> Goal of the exercise: Copy the listing exactly, images excluded.

(Data for this task)

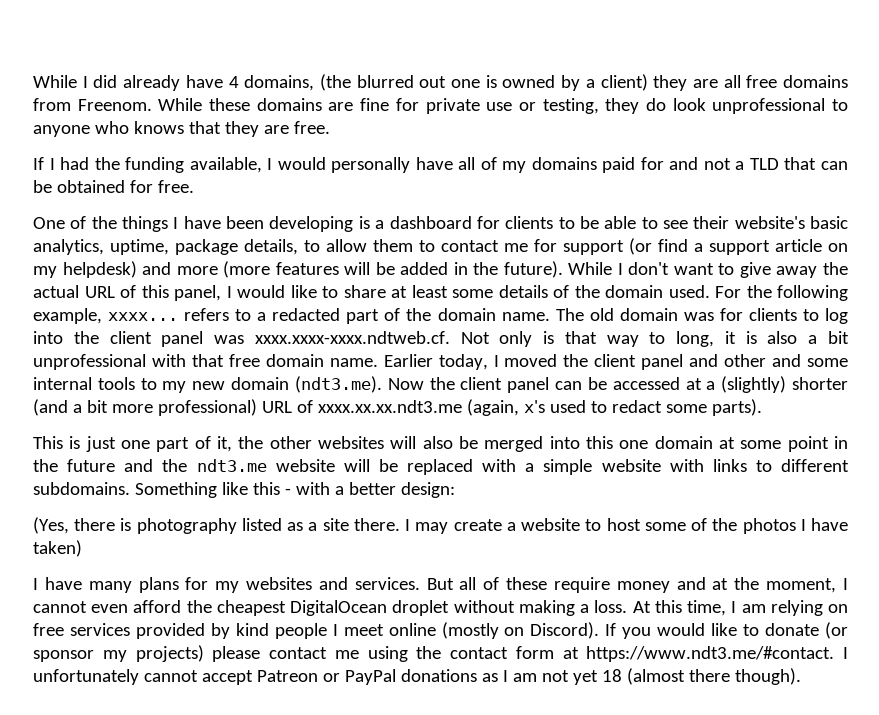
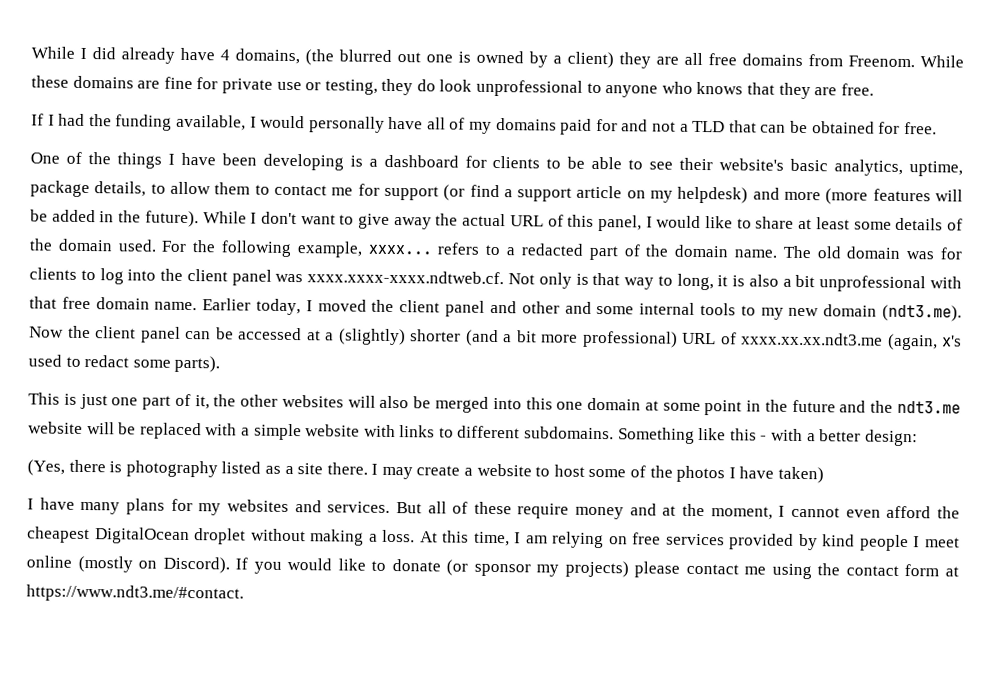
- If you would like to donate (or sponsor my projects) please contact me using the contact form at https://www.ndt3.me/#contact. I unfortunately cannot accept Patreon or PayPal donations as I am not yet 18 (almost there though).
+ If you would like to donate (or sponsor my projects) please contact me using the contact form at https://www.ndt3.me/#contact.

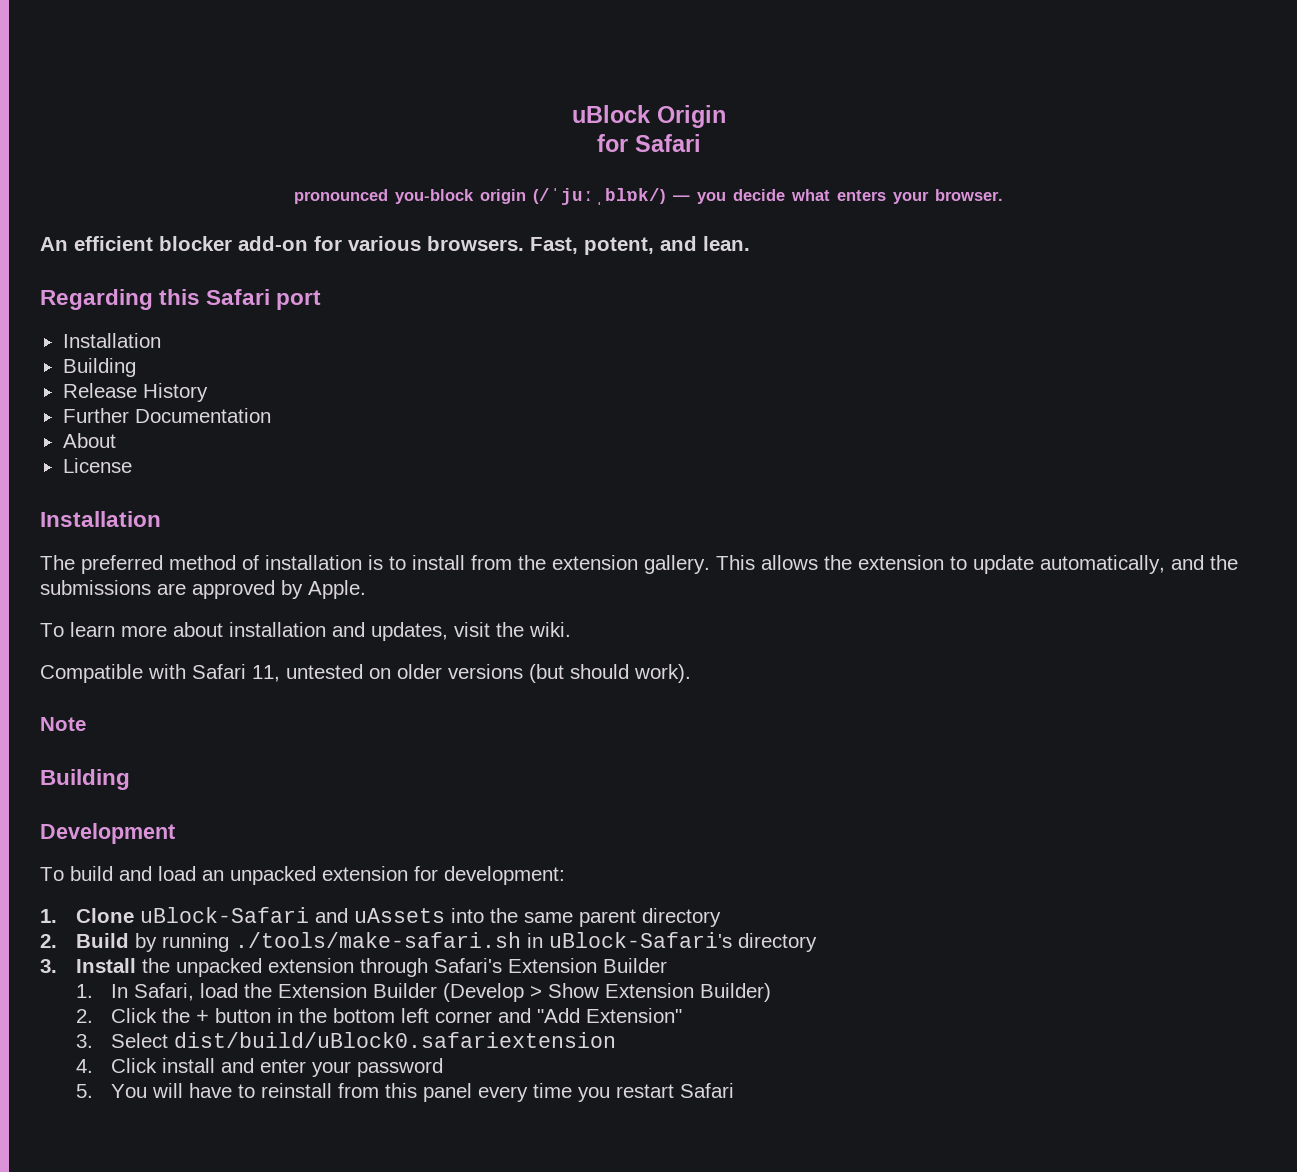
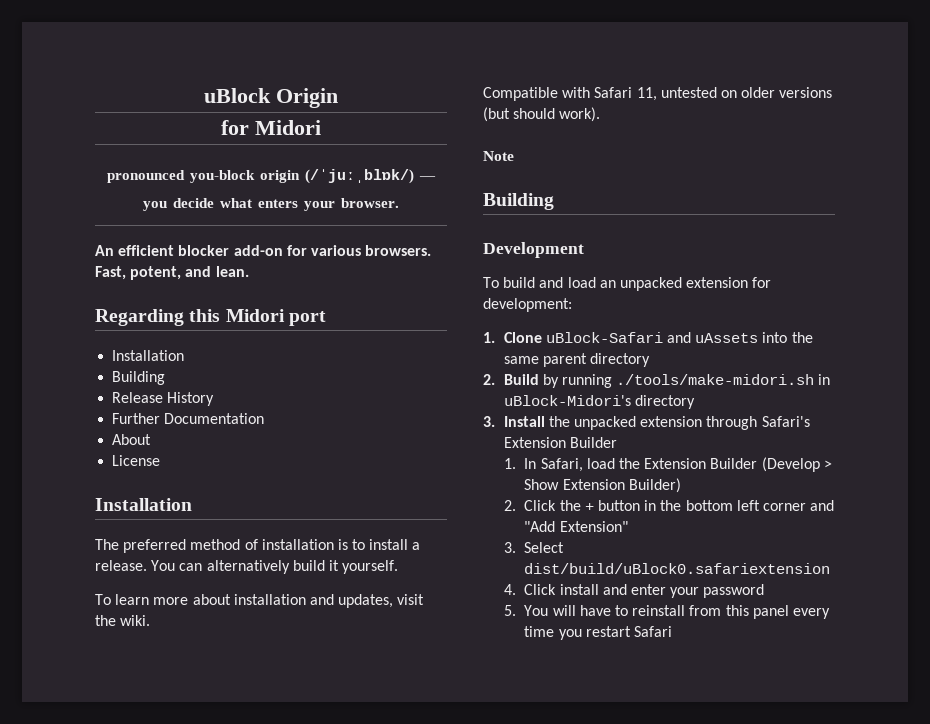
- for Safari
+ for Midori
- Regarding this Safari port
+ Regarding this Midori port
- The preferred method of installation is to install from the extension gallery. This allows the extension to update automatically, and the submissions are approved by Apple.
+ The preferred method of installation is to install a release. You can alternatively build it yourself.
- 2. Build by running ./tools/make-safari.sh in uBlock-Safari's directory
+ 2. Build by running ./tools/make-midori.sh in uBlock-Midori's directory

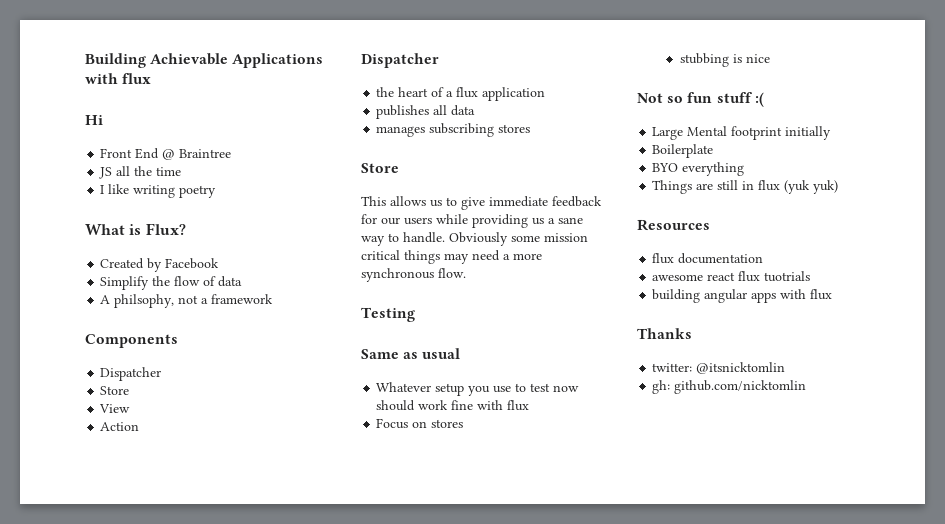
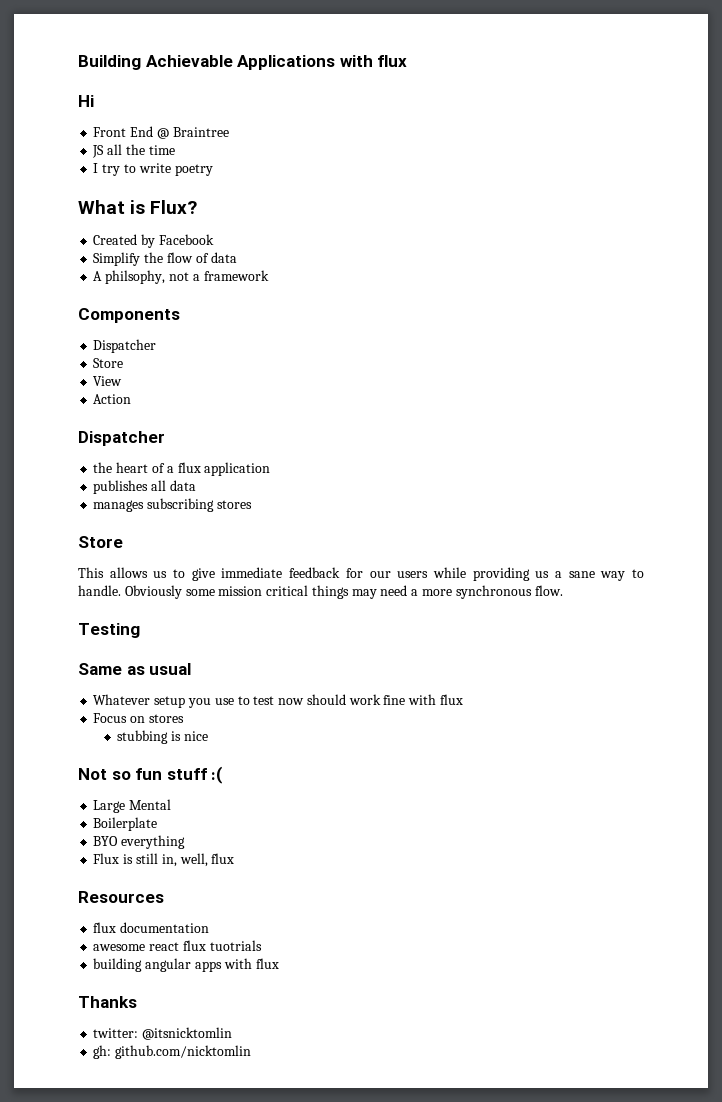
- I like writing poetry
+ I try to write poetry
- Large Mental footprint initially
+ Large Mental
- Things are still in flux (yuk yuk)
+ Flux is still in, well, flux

(End Data for this task)

> Solved problem:
- If you would like to donate (or sponsor my projects) please contact me using the contact form at https://www.ndt3.me/#contact. I unfortunately cannot accept Patreon or PayPal donations as I am not yet 18 (almost there though).
+ If you would like to donate (or sponsor my projects) please contact me using the contact form at https://www.ndt3.me/#contact.

- for Safari
+ for Midori
- Regarding this Safari port
+ Regarding this Midori port
- The preferred method of installation is to install from the extension gallery. This allows the extension to update automatically, and the submissions are approved by Apple.
+ The preferred method of installation is to install a release. You can alternatively build it yourself.
- 2. Build by running ./tools/make-safari.sh in uBlock-Safari's directory
+ 2. Build by running ./tools/make-midori.sh in uBlock-Midori's directory

- I like writing poetry
+ I try to write poetry
- Large Mental footprint initially
+ Large Mental
- Things are still in flux (yuk yuk)
+ Flux is still in, well, flux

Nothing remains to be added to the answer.